» **HOW TO COMPLETE THIS TASK**: Transcribe all records exactly; omit pictures.

Dataset records:
━━━━━━━━━━

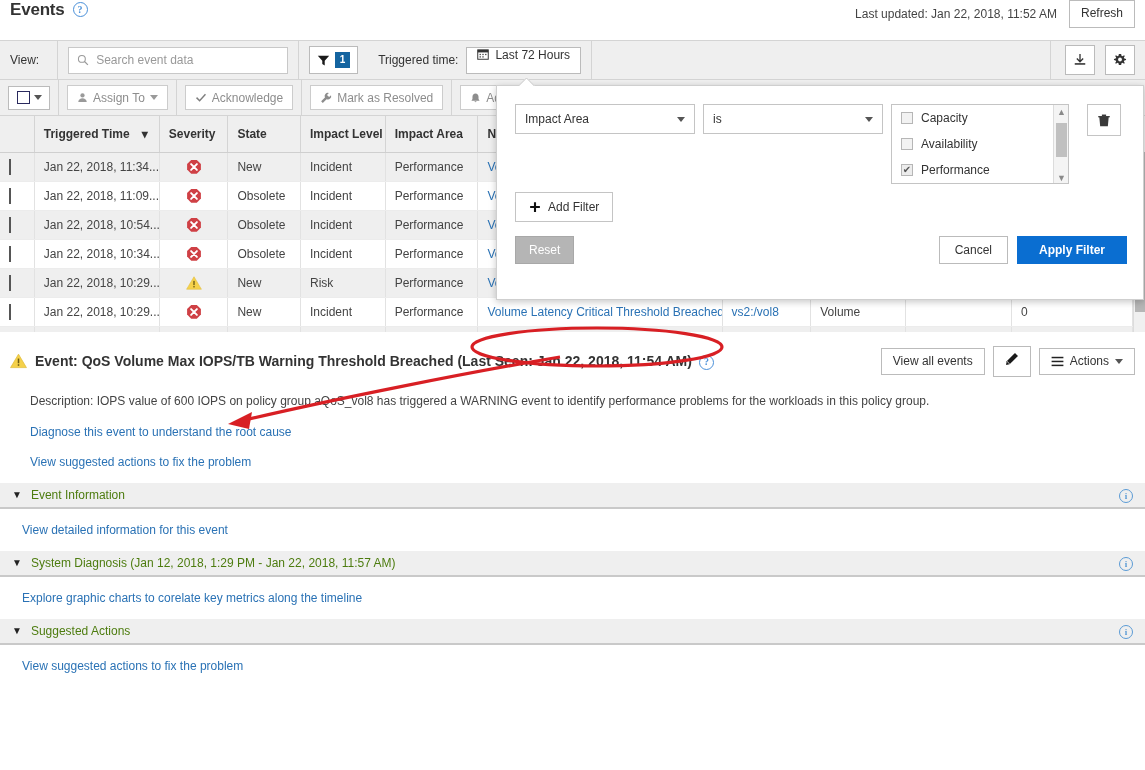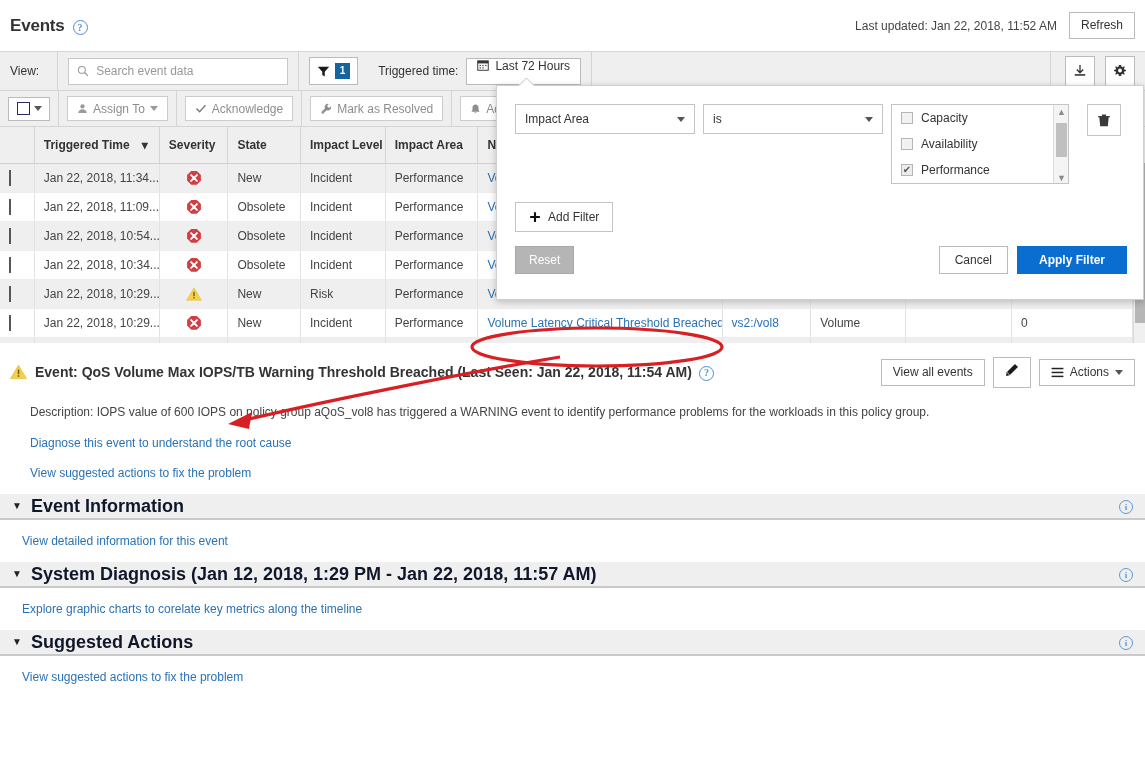--- a/index.html
+++ b/index.html
@@ -16,7 +16,7 @@
 
   
   .page-header {
-    height: 51px; display: flex; align-items: center;
+    height: 40px; display: flex; align-items: flex-start;
     padding: 0 10px 0 10px; position: relative;
   }
   .page-title {

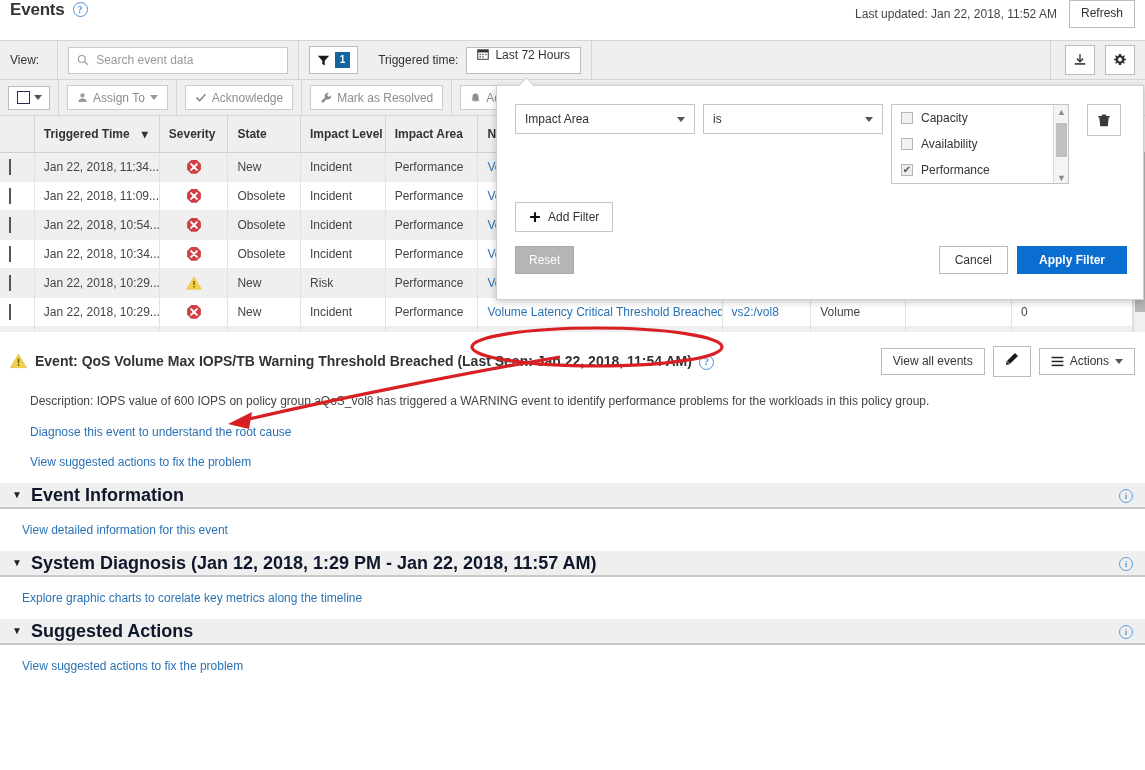--- a/index.html
+++ b/index.html
@@ -204,7 +204,7 @@
     margin-left: 10px;
   }
   .addfilter {
-    margin: 18px 0 0 18px; background:#fff; border:1px solid #c4c4c4;
+    margin: 8px 0 0 18px; background:#fff; border:1px solid #c4c4c4;
     height:30px; display:inline-flex; align-items:center; gap:7px;
     padding: 0 13px; font-size:12px; color:#333; cursor:pointer;
   }

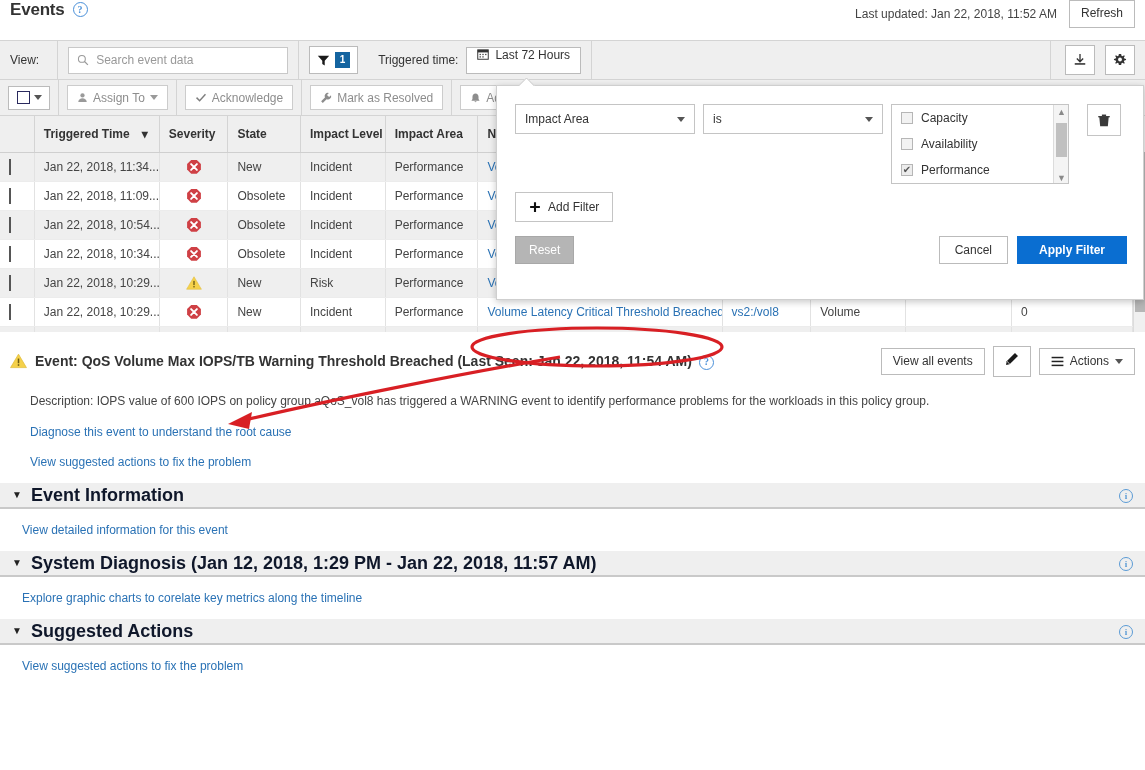--- a/index.html
+++ b/index.html
@@ -250,7 +250,7 @@
     margin-top: 14px; cursor:pointer;
   }
   .acc-chev { margin-right: 9px; color:#222; font-size:10px; line-height:1; }
-  .acc-title { font-size: 18px; font-weight: bold; color:#0f172a; }
+  .acc-title { font-size: 12px; font-weight: normal; color:#4d7c0f; }
   .acc-info { margin-left:auto; }
   .info-icon {
     display:inline-flex; align-items:center; justify-content:center;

━━━━━━━━━━

» **YOUR SOLUTION**:
--- a/index.html
+++ b/index.html
@@ -16,7 +16,7 @@
 
   
   .page-header {
-    height: 51px; display: flex; align-items: center;
+    height: 40px; display: flex; align-items: flex-start;
     padding: 0 10px 0 10px; position: relative;
   }
   .page-title {

--- a/index.html
+++ b/index.html
@@ -204,7 +204,7 @@
     margin-left: 10px;
   }
   .addfilter {
-    margin: 18px 0 0 18px; background:#fff; border:1px solid #c4c4c4;
+    margin: 8px 0 0 18px; background:#fff; border:1px solid #c4c4c4;
     height:30px; display:inline-flex; align-items:center; gap:7px;
     padding: 0 13px; font-size:12px; color:#333; cursor:pointer;
   }

--- a/index.html
+++ b/index.html
@@ -250,7 +250,7 @@
     margin-top: 14px; cursor:pointer;
   }
   .acc-chev { margin-right: 9px; color:#222; font-size:10px; line-height:1; }
-  .acc-title { font-size: 18px; font-weight: bold; color:#0f172a; }
+  .acc-title { font-size: 12px; font-weight: normal; color:#4d7c0f; }
   .acc-info { margin-left:auto; }
   .info-icon {
     display:inline-flex; align-items:center; justify-content:center;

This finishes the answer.